# Air cool hood Vs. open and AC in room



## Bleek187 (May 26, 2011)

i have a 1,000w HPS in a 8" air cooled raptor hood.

i have a 18,000btu Window mounted AC unit.

The grow room is 12ft X 6ft. 

outdoor temps are getting high. (80s during my light cycle)

its a sealed room with co2 injection and dehumidifyer.. i run a can fan on it now with 8" insolated duct.. air comes from outside, thru the light, and back outside.. rite now temps stay between 60-70 during lights on and between 50-60 lights off.. 

Now the prob is that my glass gets COVERD with all kinds of pollen and after a week or 2 its just way 2 much.. the raptor doesnt swing open so its very hard to clean.. i know im loosing a lot of lumins..

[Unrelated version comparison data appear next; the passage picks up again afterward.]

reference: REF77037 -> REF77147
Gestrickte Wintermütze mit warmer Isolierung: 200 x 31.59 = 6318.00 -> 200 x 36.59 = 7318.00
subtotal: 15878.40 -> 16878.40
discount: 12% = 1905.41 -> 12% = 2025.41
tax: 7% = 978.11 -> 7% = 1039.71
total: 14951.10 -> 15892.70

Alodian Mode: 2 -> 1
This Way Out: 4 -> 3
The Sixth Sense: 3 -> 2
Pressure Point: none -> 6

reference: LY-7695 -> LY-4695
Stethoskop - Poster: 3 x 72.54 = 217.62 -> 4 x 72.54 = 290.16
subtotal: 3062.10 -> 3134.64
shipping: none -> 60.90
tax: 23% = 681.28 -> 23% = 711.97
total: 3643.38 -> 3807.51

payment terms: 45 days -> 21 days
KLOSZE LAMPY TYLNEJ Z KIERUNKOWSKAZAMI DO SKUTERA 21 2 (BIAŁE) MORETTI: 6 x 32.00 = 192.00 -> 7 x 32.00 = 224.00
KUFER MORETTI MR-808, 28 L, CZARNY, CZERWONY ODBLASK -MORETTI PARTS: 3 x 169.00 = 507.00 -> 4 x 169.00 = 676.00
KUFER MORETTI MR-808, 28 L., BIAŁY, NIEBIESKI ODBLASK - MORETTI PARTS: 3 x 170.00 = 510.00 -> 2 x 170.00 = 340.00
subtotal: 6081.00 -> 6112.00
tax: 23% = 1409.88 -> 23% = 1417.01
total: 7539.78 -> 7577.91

just wondering if anyone has experamented with this.. how much heat is this light really putting off?   thanks for any help..


----------



## nouvellechef (May 26, 2011)

A bit of heat. You need a organic air hepa filter on the intake outside. You can build a box around it and hide it too without losing any extra cfm's.


----------



## 4u2sm0ke (May 26, 2011)

Im with *nouvellechef*..I to run duct from outside through my lights and back out...I got the square filter from Homedepot for your furnace..says blocks pollen/mites/dust molacules...I just cutt some and use 6 in clamp ...last spring was bad on my lights as well...I feel for ya bro...but these filters will help..and I didnt notice a spike in heat

take care and be safe:bolt::bong:


----------



## Bleek187 (May 26, 2011)

ahh good idea... im gonna do a little bit of testing without the glass and the air.. seeing as how i gotta take the glass off to clean it now anyway.. if i hook it back up ill def try that out.. i cant put a filter on the outside.. i built a box thats mounted in the window.. its painted black and has a U shape turn in it to keep any light from coming out..  from the outside you cant even tell theres anything there it just looks like a dark window.. even when the lights are on.. anyway so. not enough room outside for a filter.. but rite on the other side of the box.. perfect.. thanks alot


----------



## The Hemp Goddess (May 26, 2011)

Without the glass, it is going to get hot hot hot.


----------